Upon admission to the hospital, the following parameters for each patient were measured: temperature in centigrade and oxygen saturation (percentage) through a digital oximeter. Blood tests included: leukocytes per mm², lymphocytes per mm², platelets per mm², glucose level (mg/dL), sodium level (mEq/L), creatinine level (mg/dL), blood urea nitrogen (BUN) level (mg/dL), C-reactive protein level (mg/dL), D-dimer level (micrograms per mm²), ferritin level (ng/mL), and fibrinogen level (mg/dL). Determinations were evaluated both at hospital admission and at the time of worst possible value during hospital stay. These variables were determined through a routine clinical laboratory auto-analyzer (Synchron CX9 PRO Clinical System; Beckman Coulter, Brea, CA, USA).

Clinical neurological manifestations assessed by a clinician including headache, encephalopathy, ageusia, anosmia, disorientation, neuropathy, myopathy, stroke, and seizures that had started at the same time as typical COVID-19 symptoms, at admission, or during hospitalization were considered as neurological symptoms.

We considered patients having severe COVID-19 as those who required advanced ventilatory support.

Documentation regarding the requirement and type of respiratory support was included for all the enrolled patients. Details regarding the requirement of intensive care unit (ICU) support and hemodialysis, and the development of acute renal failure were also documented. In patients who required advanced respiratory support, arterial blood gas levels were recorded 24 h after the procedure.

Finally, the duration of hospitalization (in days) and outcome (patient clinical condition at hospital discharge) were documented for all patients. The outcomes were classified into five categories: (1) asymptomatic; (2) respiratory symptoms; (3) only neurological symptoms; (4) respiratory and neurological symptoms, and (5) death.

2.3. Statistical Analyses

Descriptive analysis was performed according to the variable type. Quantitative variables with normal distribution, measures of central tendency and dispersion (mean, median, mode, range, standard deviation, and variance), and qualitative variables were reported as frequencies and percentages. Chi-square and association tests were performed (odds ratio [OR] and confidence interval [CI] 95%). A t-test or one-way analysis of variance (ANOVA), Bonferroni post hoc tests, and logistic regression were used as appropriate. Statistical significance was set at p < 0.05. Data were analyzed using SPSS Statistics 23.0 (IBM Corp., Armonk, NY, USA).

3. Results

3.1. Demographic Characteristics

A total of 1040 patients were included in this study; 64.1% were men and 35.9% were women. The mean age of all patients was 55.48 ± 14.47 years, that of male patients was 55.42 ± 14.50, and of female patients 55.59 ± 14.43 years (p < 0.78). A total of 832 (80%) patients were from Mexico City, 155 (14.9%) from the metropolitan area, and 53 (5.1%) from other states in Mexico; 287 (27.6%) patients were not entitled to the Centro Nacional “20 de Noviembre” ISSSTE, 164 (15.76%) were health workers, and 25 (15.24%) died.

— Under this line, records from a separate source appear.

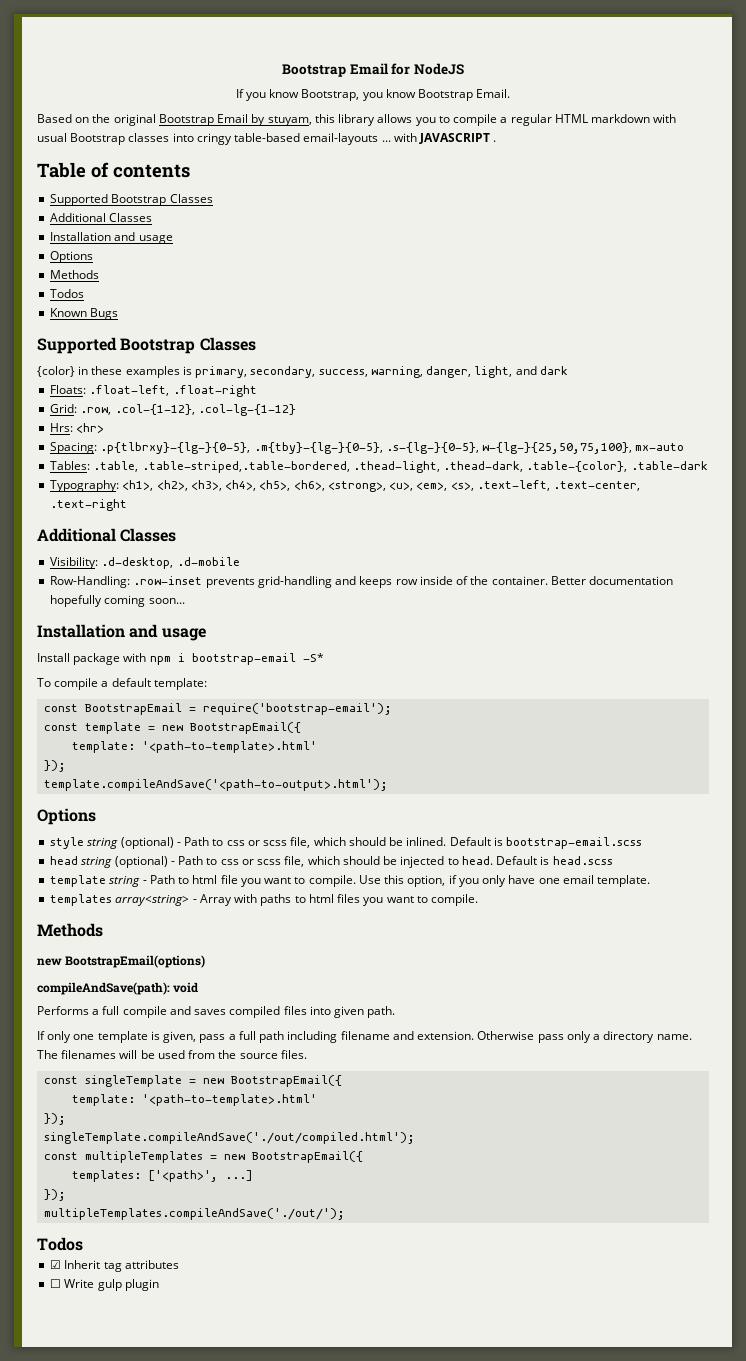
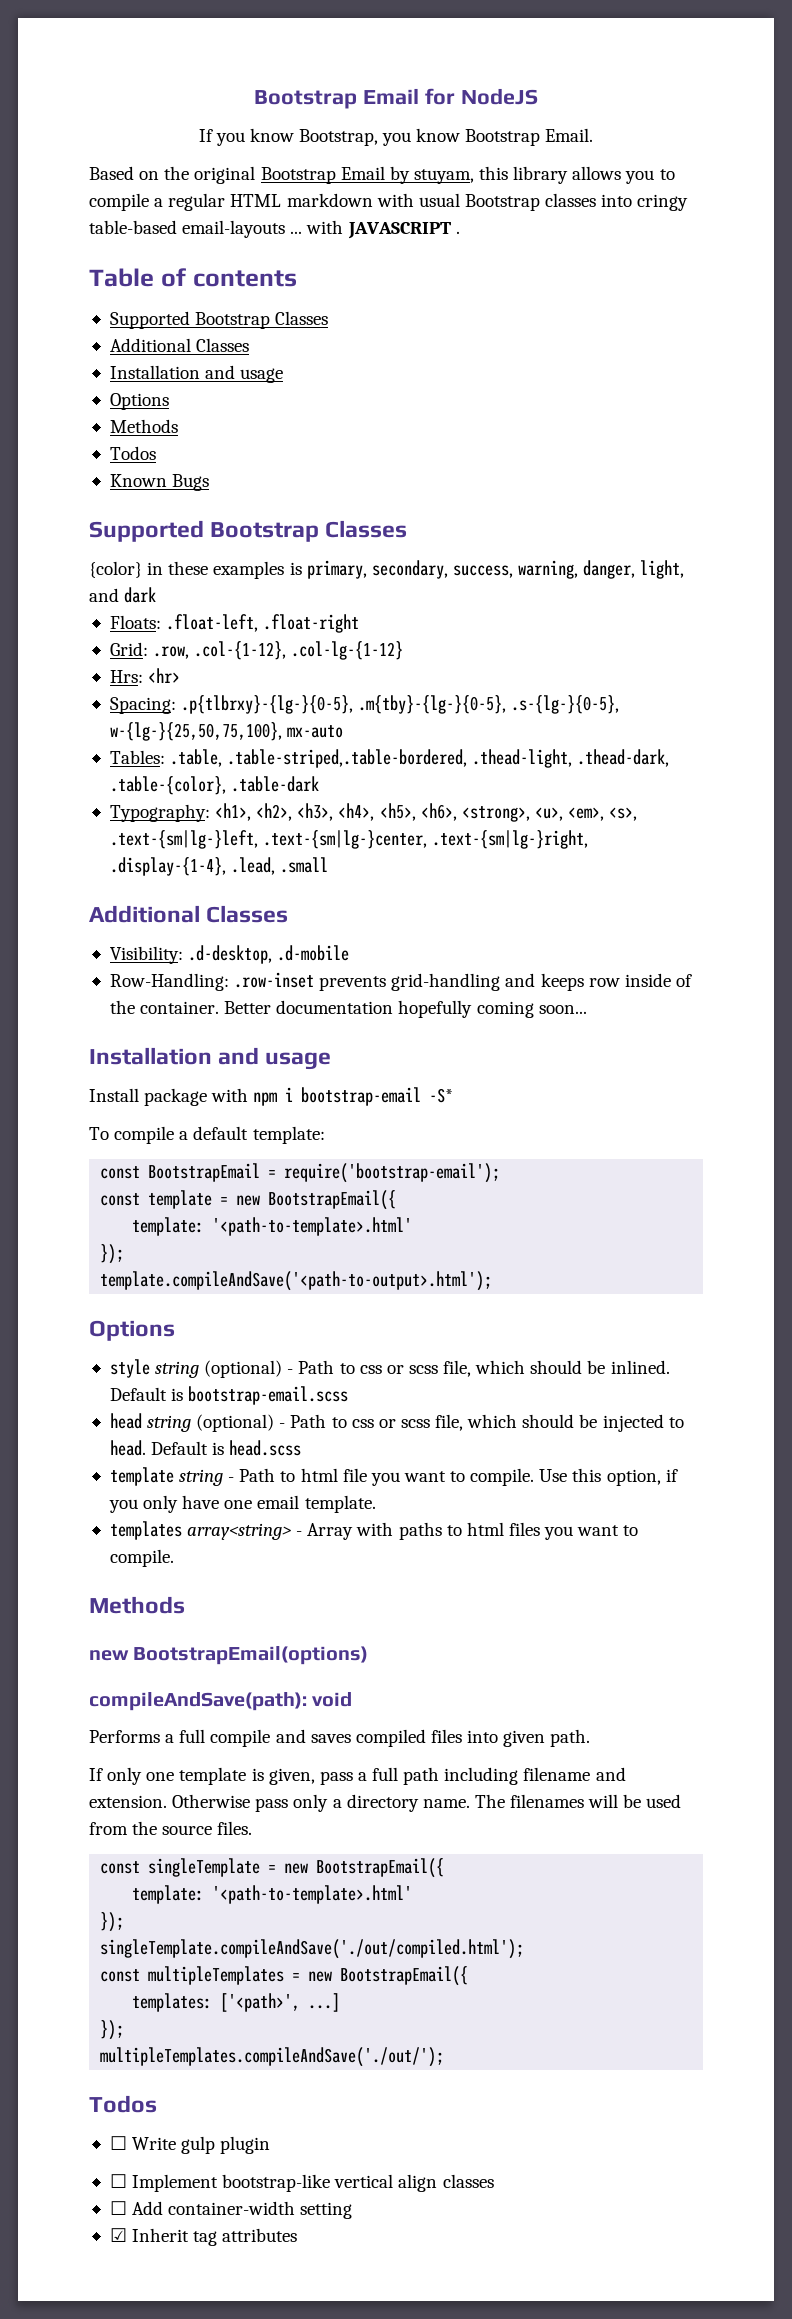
- Typography: <h1>, <h2>, <h3>, <h4>, <h5>, <h6>, <strong>, <u>, <em>, <s>, .text-left, .text-center, .text-right
+ Typography: <h1>, <h2>, <h3>, <h4>, <h5>, <h6>, <strong>, <u>, <em>, <s>, .text-{sm|lg-}left, .text-{sm|lg-}center, .text-{sm|lg-}right, .display-{1-4}, .lead, .small
+ ☐ Write gulp plugin
+ ☐ Implement bootstrap-like vertical align classes
+ ☐ Add container-width setting
- ☐ Write gulp plugin

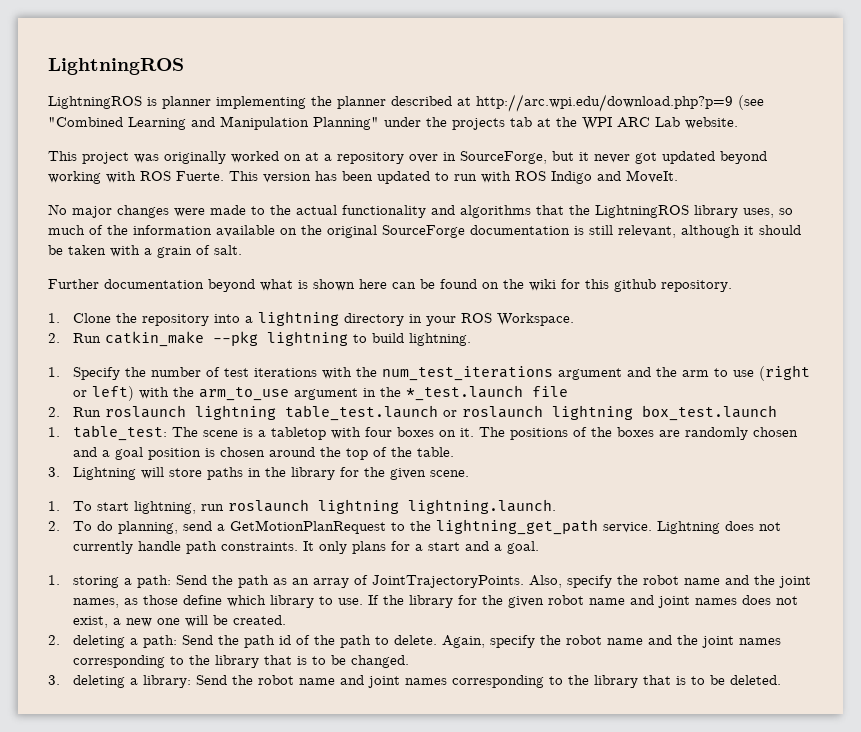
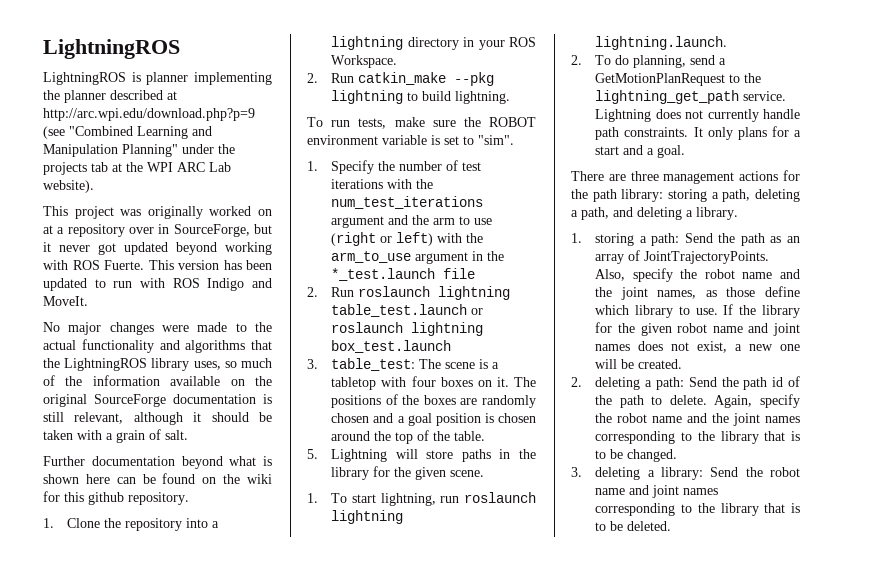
- LightningROS is planner implementing the planner described at http://arc.wpi.edu/download.php?p=9 (see "Combined Learning and Manipulation Planning" under the projects tab at the WPI ARC Lab website.
+ LightningROS is planner implementing the planner described at http://arc.wpi.edu/download.php?p=9 (see "Combined Learning and Manipulation Planning" under the projects tab at the WPI ARC Lab website).
+ To run tests, make sure the ROBOT environment variable is set to "sim".
- 1. table_test: The scene is a tabletop with four boxes on it.
+ 3. table_test: The scene is a tabletop with four boxes on it.
- 3. Lightning will store paths in the library for the given scene.
+ 5. Lightning will store paths in the library for the given scene.
+ There are three management actions for the path library: storing a path, deleting a path, and deleting a library.

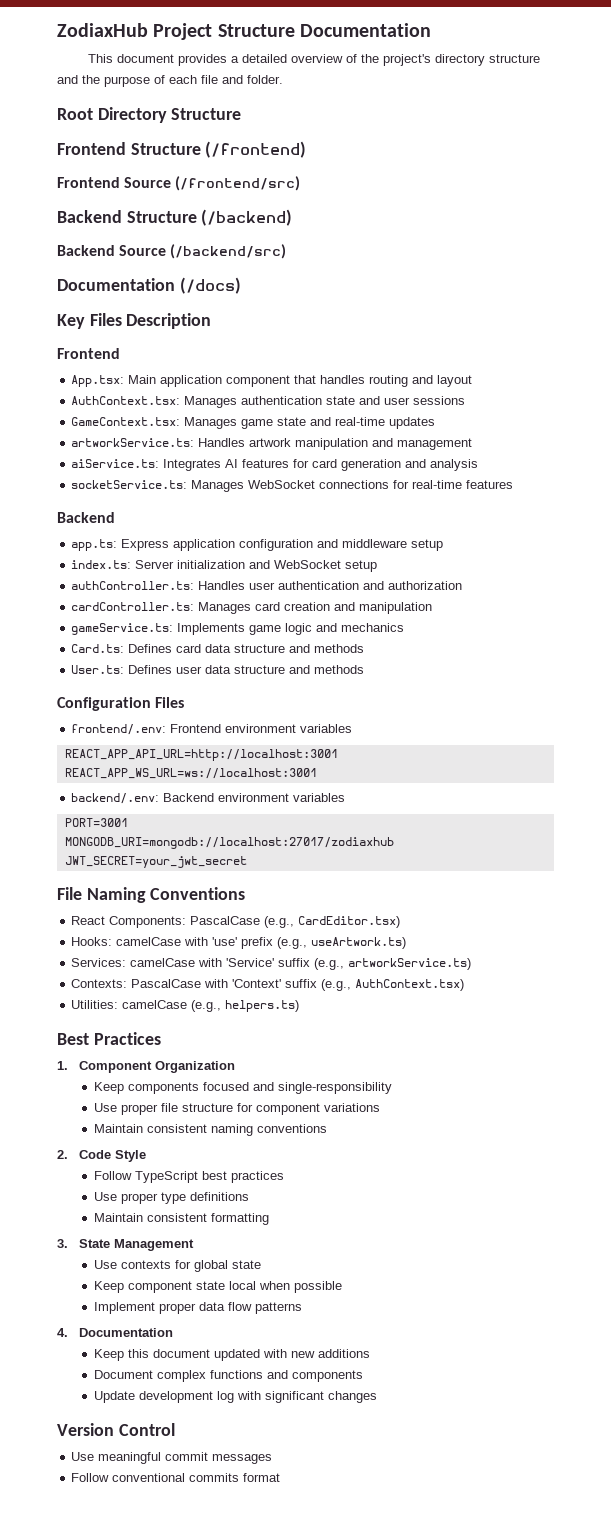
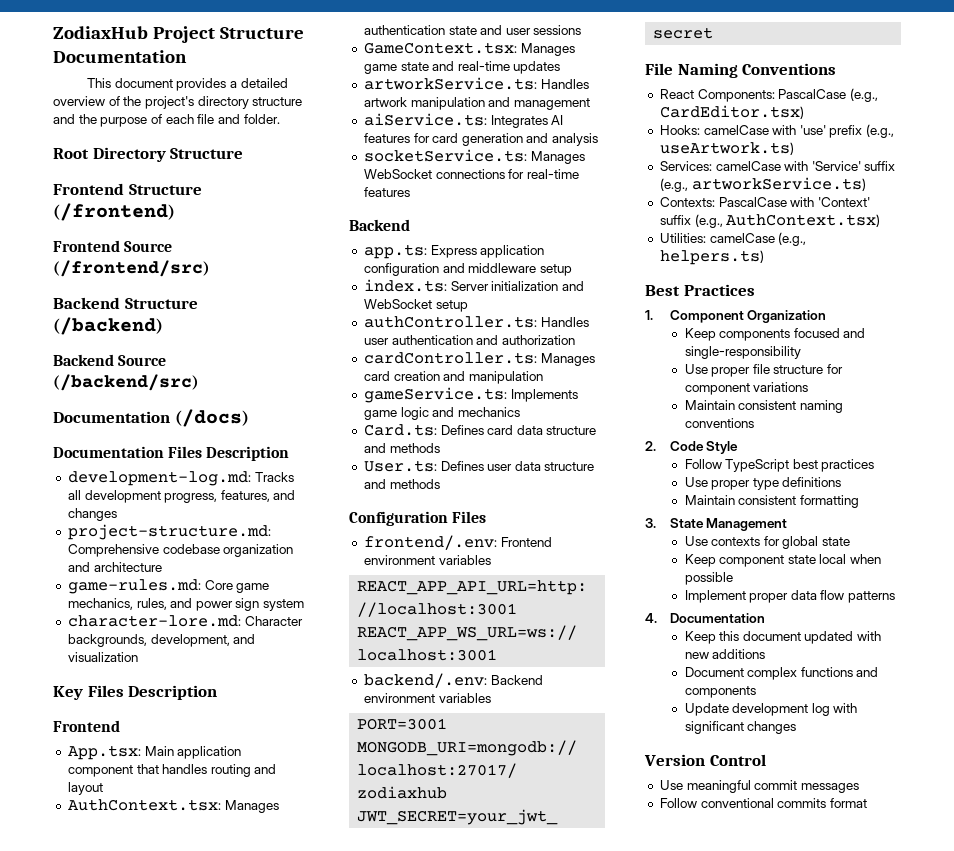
+ Documentation Files Description
+ development-log.md: Tracks all development progress, features, and changes
+ project-structure.md: Comprehensive codebase organization and architecture
+ game-rules.md: Core game mechanics, rules, and power sign system
+ character-lore.md: Character backgrounds, development, and visualization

3.2. Medical History and Neurological Symptoms

As shown in Table 1, neurological symptoms were observed in 79.42% patients who were further classified based on their medical history of other comorbidities. No significant differences were observed among patients for any of the comorbid conditions examined, except for COPD.

Table 1.

History of disease and frequency of development of neurological symptoms.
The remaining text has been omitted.